» Instructions for the task: The listing below must be repeated word for word, with its images excluded.

** Records shown follows **

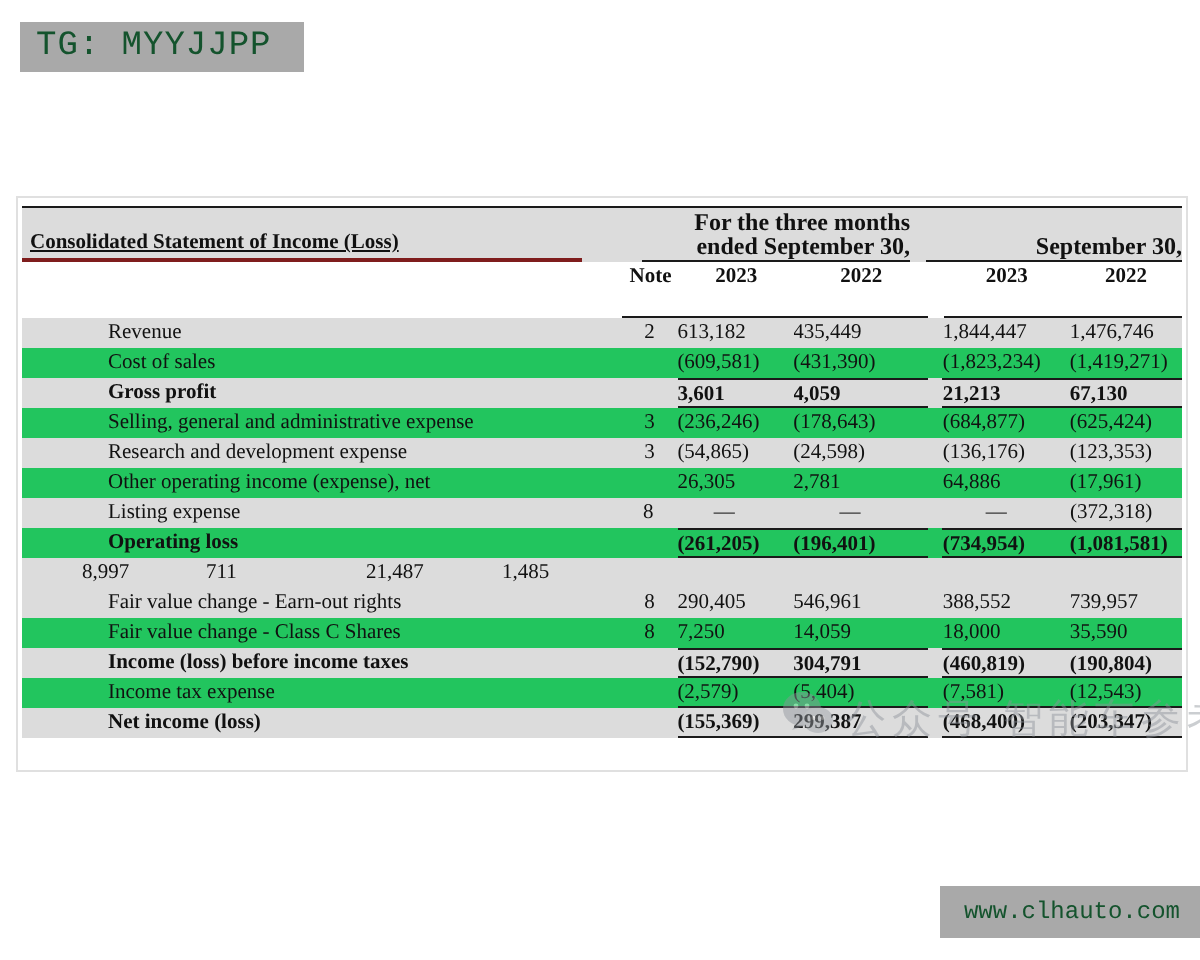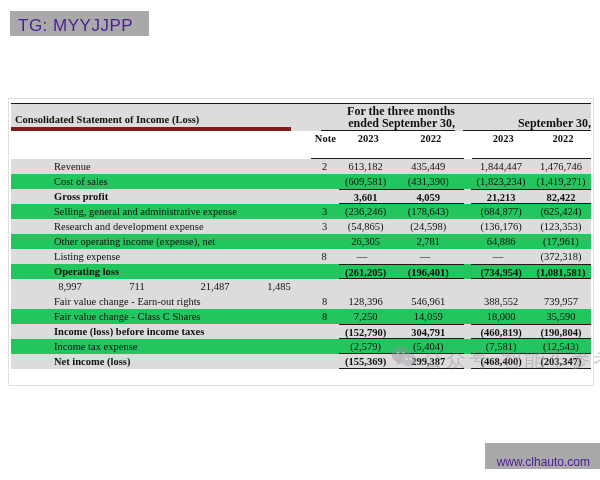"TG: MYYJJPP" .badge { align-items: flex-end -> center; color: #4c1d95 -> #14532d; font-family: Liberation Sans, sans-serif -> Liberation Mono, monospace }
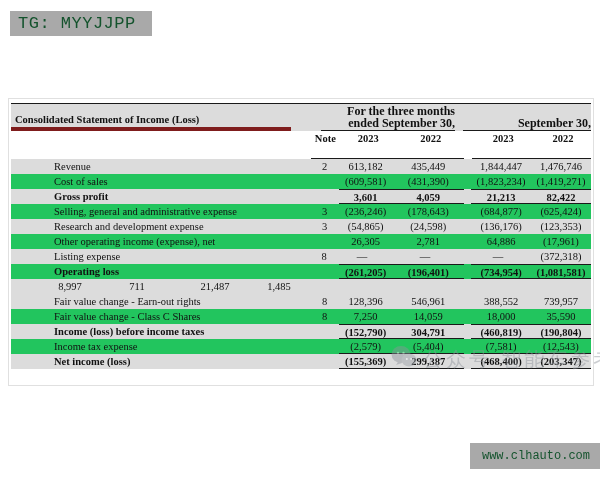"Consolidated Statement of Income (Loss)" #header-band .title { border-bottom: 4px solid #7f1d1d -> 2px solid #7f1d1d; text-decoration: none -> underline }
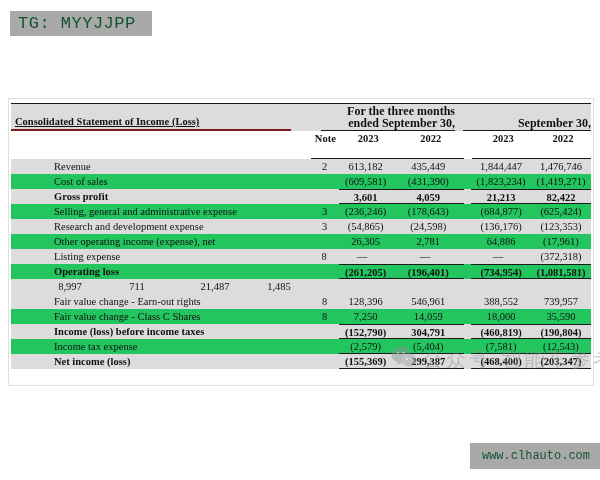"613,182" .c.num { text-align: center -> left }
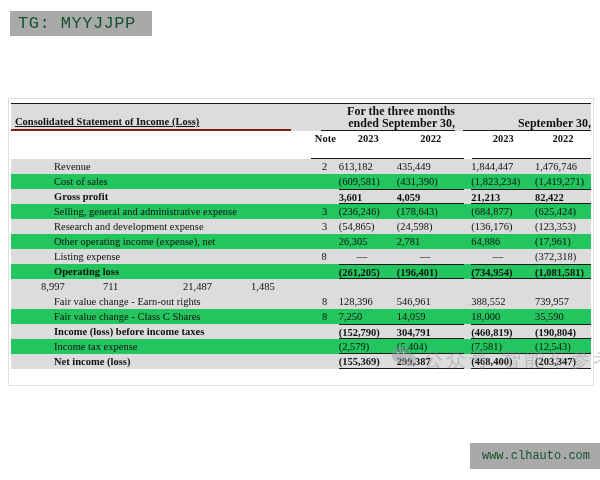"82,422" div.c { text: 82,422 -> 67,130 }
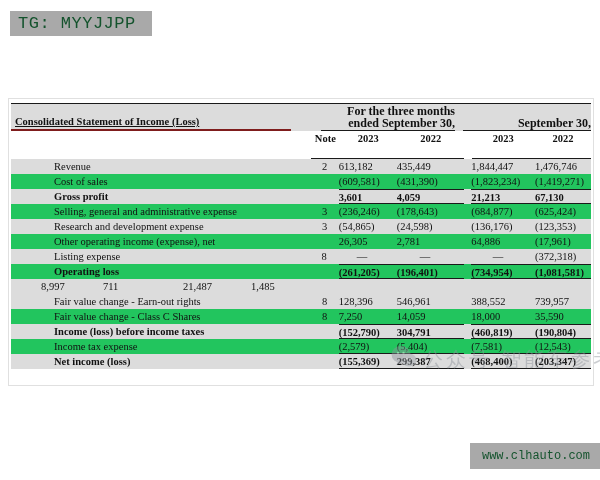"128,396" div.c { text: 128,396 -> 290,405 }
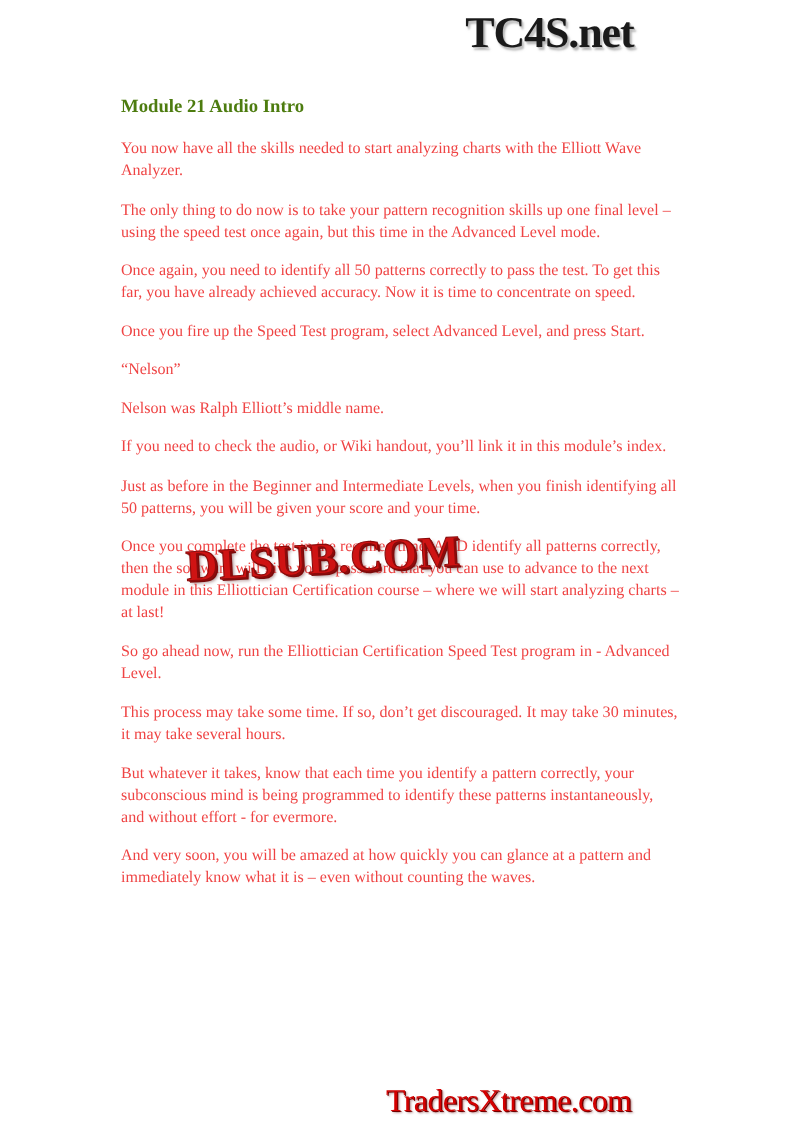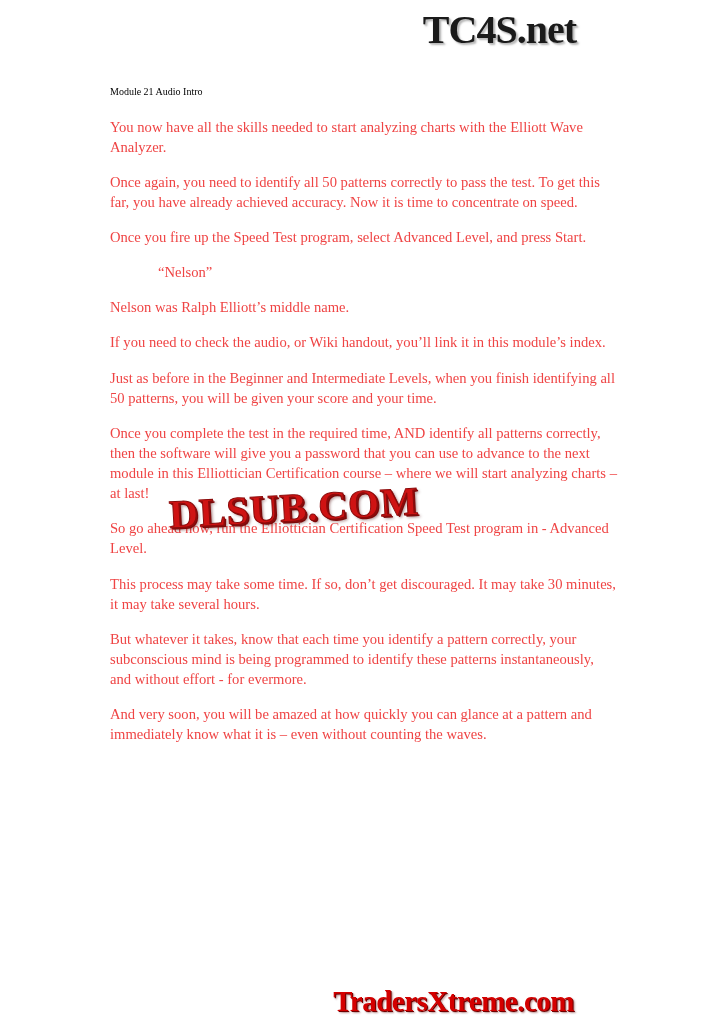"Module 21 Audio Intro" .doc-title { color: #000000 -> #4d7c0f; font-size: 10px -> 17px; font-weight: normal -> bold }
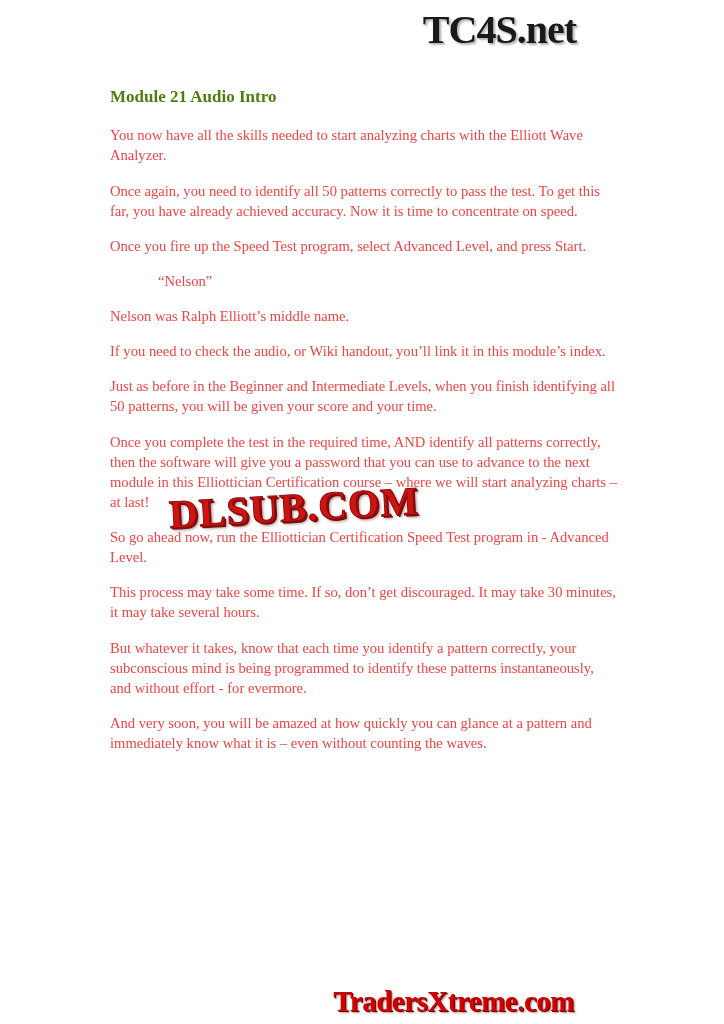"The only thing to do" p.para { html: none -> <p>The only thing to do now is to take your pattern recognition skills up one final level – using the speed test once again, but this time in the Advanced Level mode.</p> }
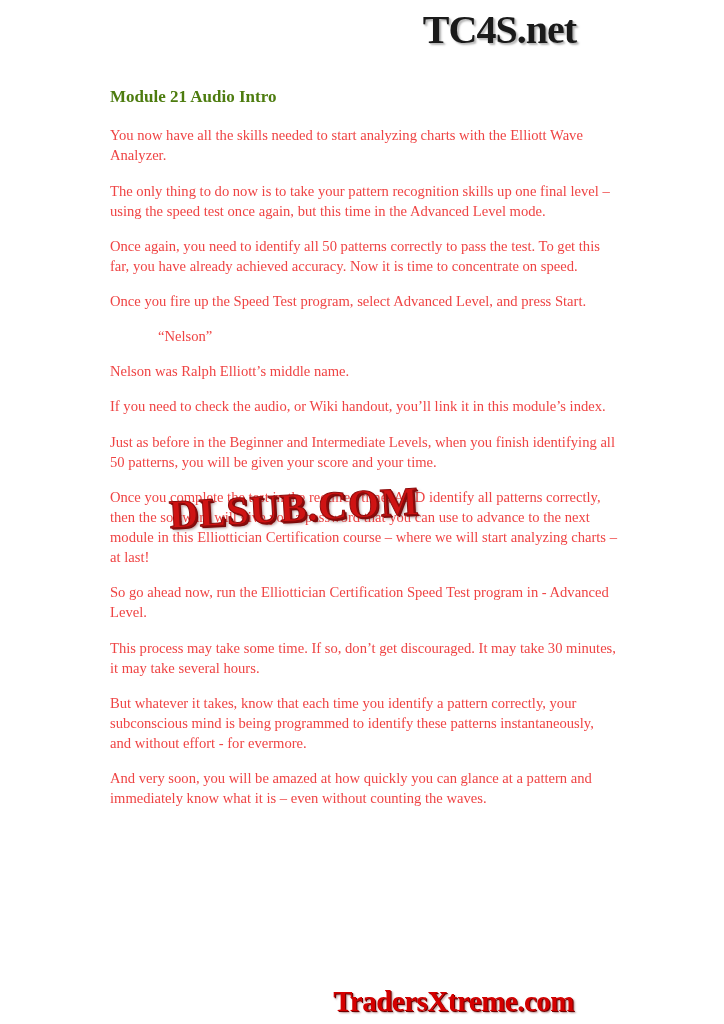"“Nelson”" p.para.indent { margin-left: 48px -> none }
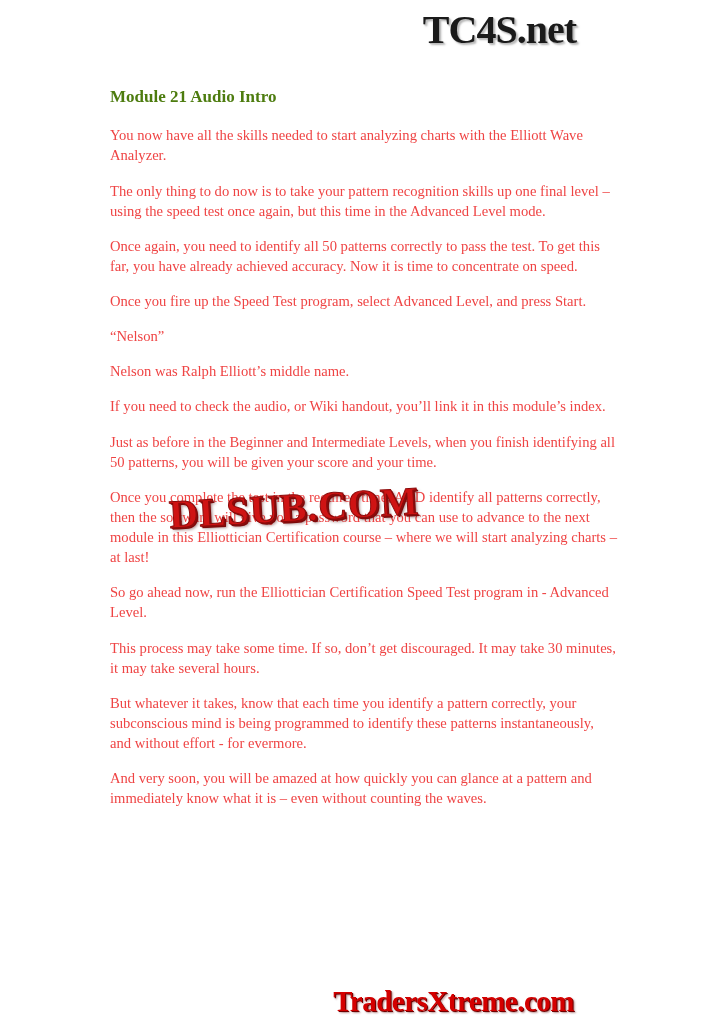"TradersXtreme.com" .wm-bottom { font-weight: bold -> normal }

** End of Records shown **

» Written answer:
"TG: MYYJJPP" .badge { align-items: flex-end -> center; color: #4c1d95 -> #14532d; font-family: Liberation Sans, sans-serif -> Liberation Mono, monospace }
"Consolidated Statement of Income (Loss)" #header-band .title { border-bottom: 4px solid #7f1d1d -> 2px solid #7f1d1d; text-decoration: none -> underline }
"613,182" .c.num { text-align: center -> left }
"82,422" div.c { text: 82,422 -> 67,130 }
"128,396" div.c { text: 128,396 -> 290,405 }
"Module 21 Audio Intro" .doc-title { color: #000000 -> #4d7c0f; font-size: 10px -> 17px; font-weight: normal -> bold }
"The only thing to do" p.para { html: none -> <p>The only thing to do now is to take your pattern recognition skills up one final level – using the speed test once again, but this time in the Advanced Level mode.</p> }
"“Nelson”" p.para.indent { margin-left: 48px -> none }
"TradersXtreme.com" .wm-bottom { font-weight: bold -> normal }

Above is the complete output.